▶ [Assignment] Filter the listing below down to the lines containing the word "margin".

*** Records supplied

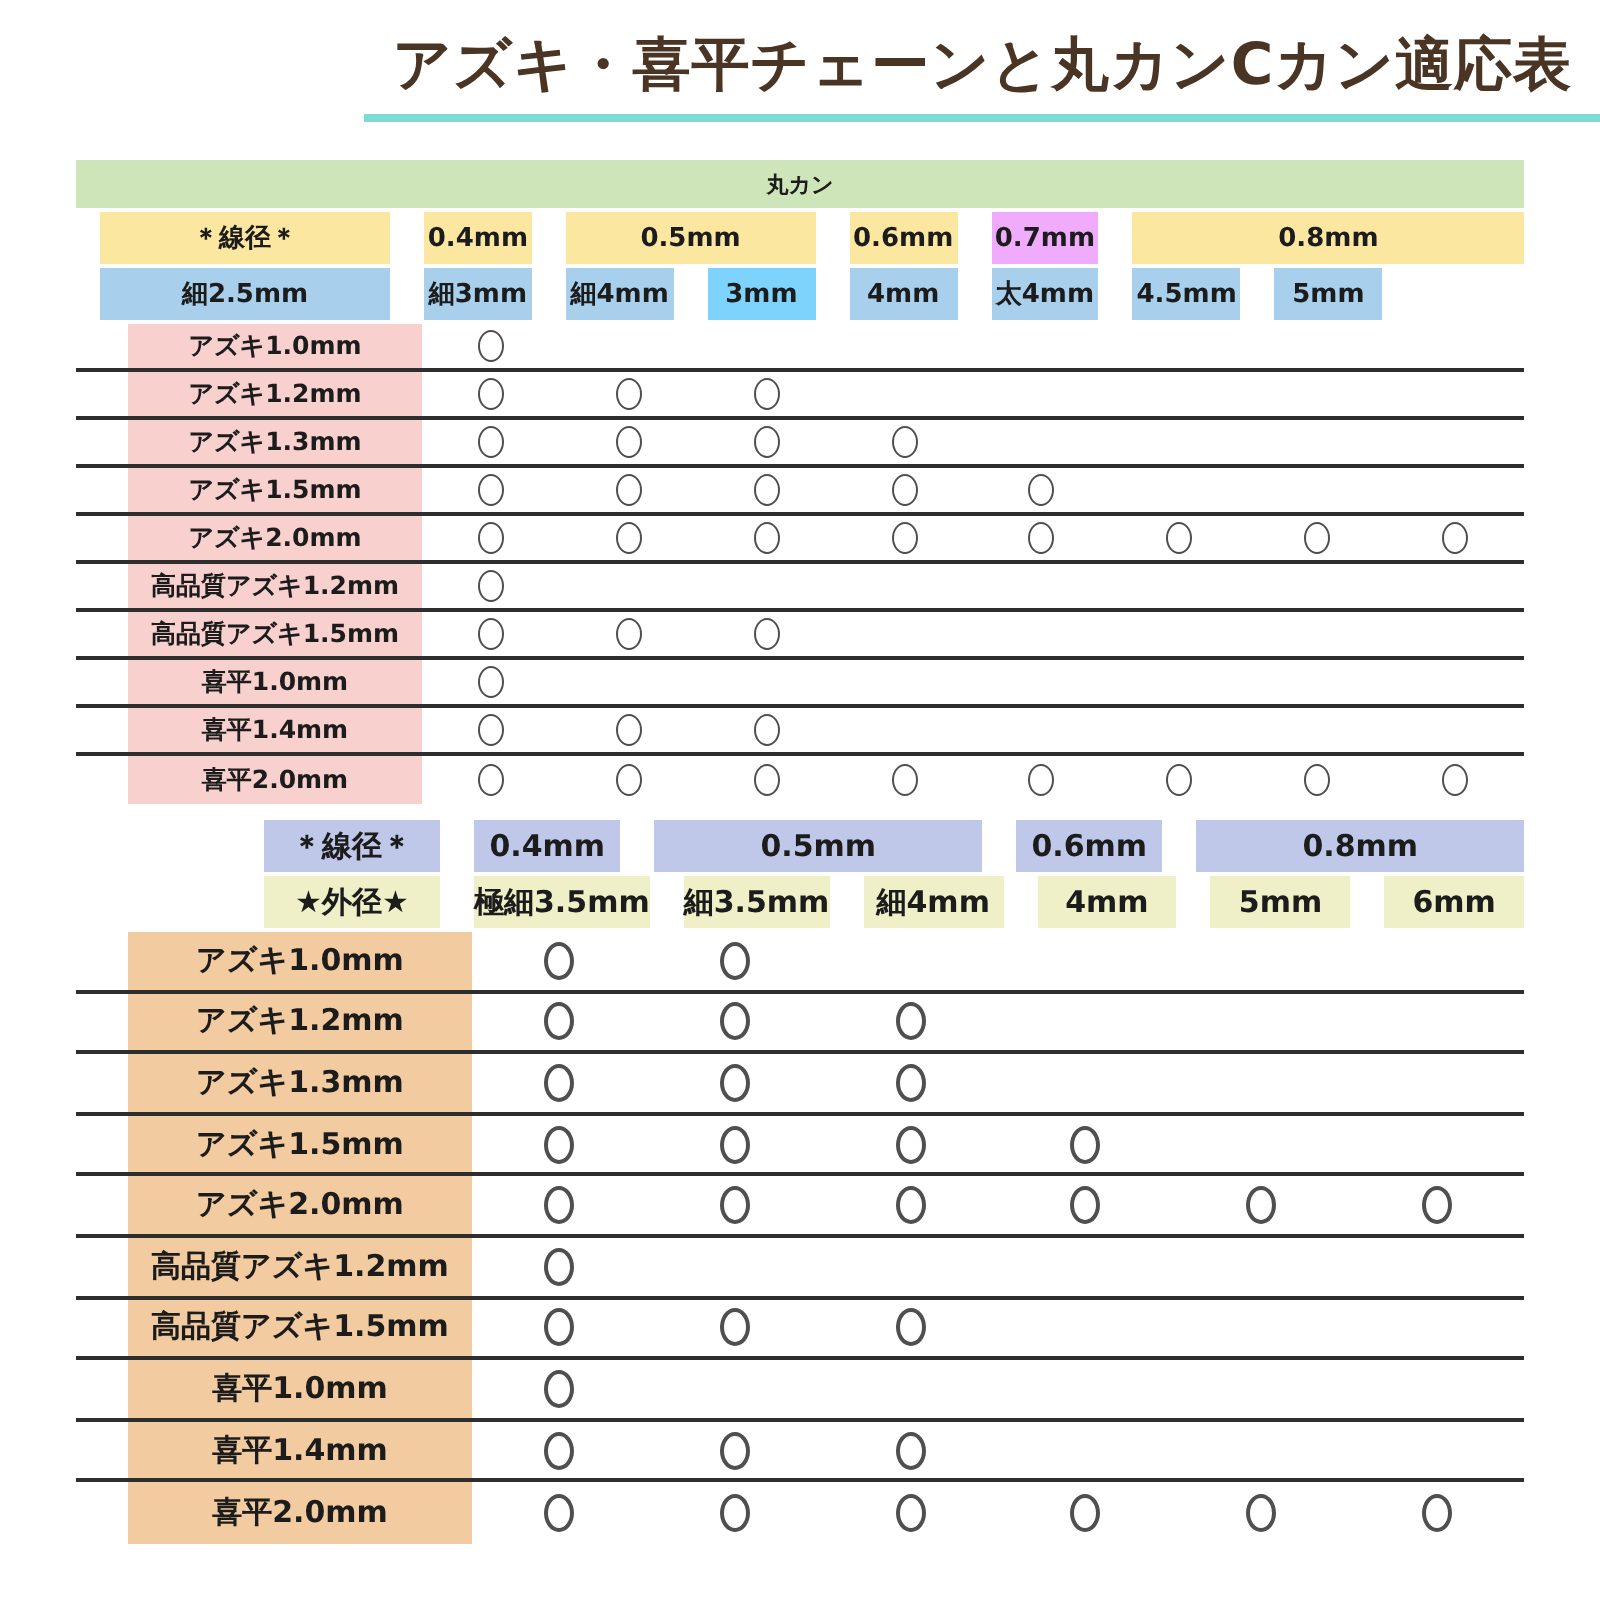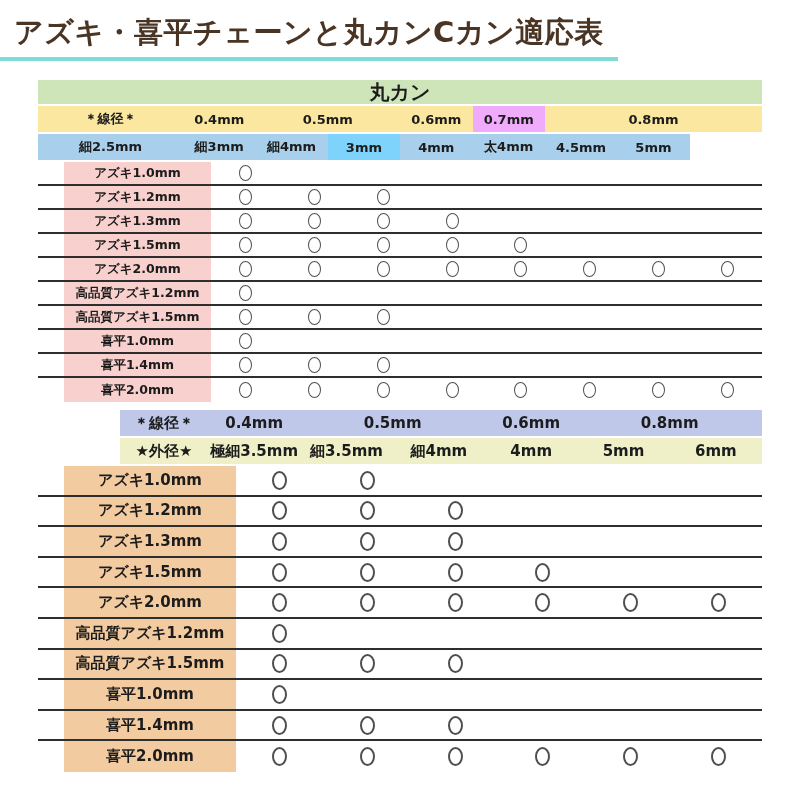--- a/index.html
+++ b/index.html
@@ -6,7 +6,7 @@
   .page{position:relative;width:800px;height:800px;overflow:hidden;background:#ffffff;
         font-family:"DejaVu Sans","Liberation Sans",sans-serif;font-weight:bold;color:#1c1c1c;}
   
-  .title-wrap{position:absolute;top:12px;left:0;width:100%;text-align:left;}
+  .title-wrap{position:absolute;top:12px;left:0;width:100%;text-align:right;}
   .title{display:inline-block;font-size:29px;line-height:1.4;color:#4a3423;
          border-bottom:4px solid #7edcd6;padding:0 14px 4px;letter-spacing:.5px;white-space:nowrap;}
   

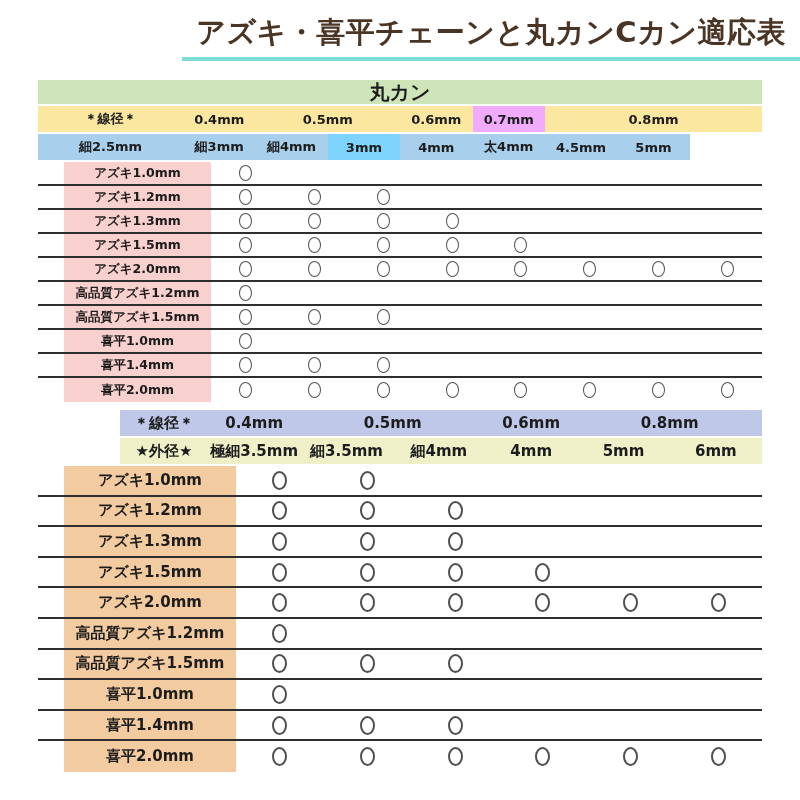--- a/index.html
+++ b/index.html
@@ -15,7 +15,7 @@
   .t2{top:408px;}
   .t2 .header{margin-left:82px;width:642px;}
   .banner{display:flex;align-items:center;justify-content:center;box-sizing:border-box;}
-  .t1 .banner{height:24px;font-size:20px;}
+  .t1 .banner{height:24px;font-size:11px;}
   .t2 .banner{height:28px;font-size:18px;}
   .hgrid{display:grid;gap:0;margin-top:2px;}
   .t1 .hgrid{grid-template-columns:145px repeat(8,1fr);}

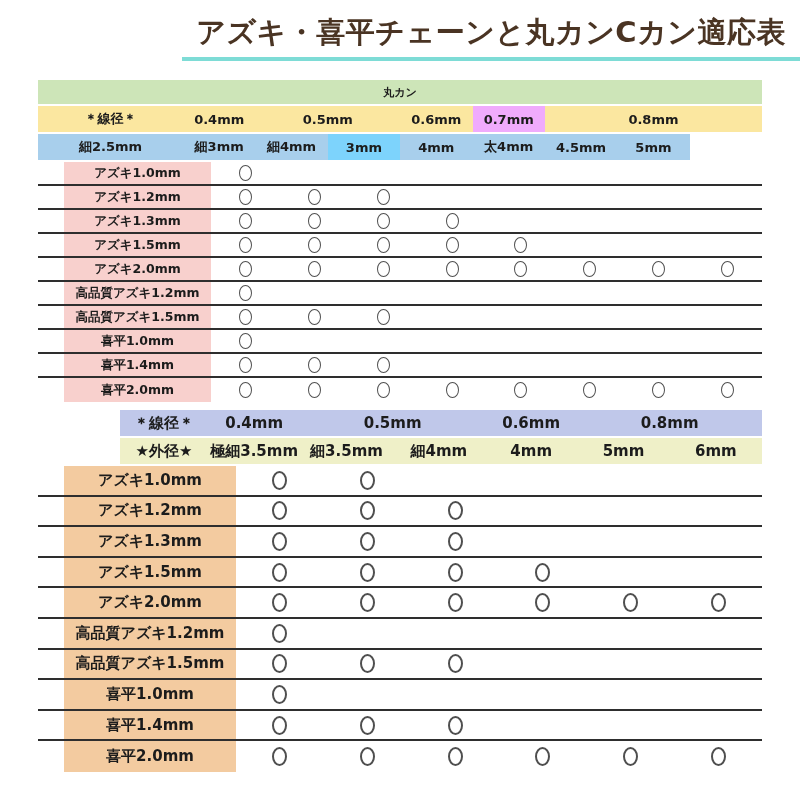--- a/index.html
+++ b/index.html
@@ -17,7 +17,7 @@
   .banner{display:flex;align-items:center;justify-content:center;box-sizing:border-box;}
   .t1 .banner{height:24px;font-size:11px;}
   .t2 .banner{height:28px;font-size:18px;}
-  .hgrid{display:grid;gap:0;margin-top:2px;}
+  .hgrid{display:grid;gap:17px;margin-top:2px;margin-left:12px;}
   .t1 .hgrid{grid-template-columns:145px repeat(8,1fr);}
   .t2 .hgrid{grid-template-columns:88px repeat(6,1fr);}
   .hcell{display:flex;align-items:center;justify-content:center;box-sizing:border-box;white-space:nowrap;}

******

▶ [Output below]
   .t2 .header{margin-left:82px;width:642px;}
   .hgrid{display:grid;gap:0;margin-top:2px;}
-  .hgrid{display:grid;gap:0;margin-top:2px;}
+  .hgrid{display:grid;gap:17px;margin-top:2px;margin-left:12px;}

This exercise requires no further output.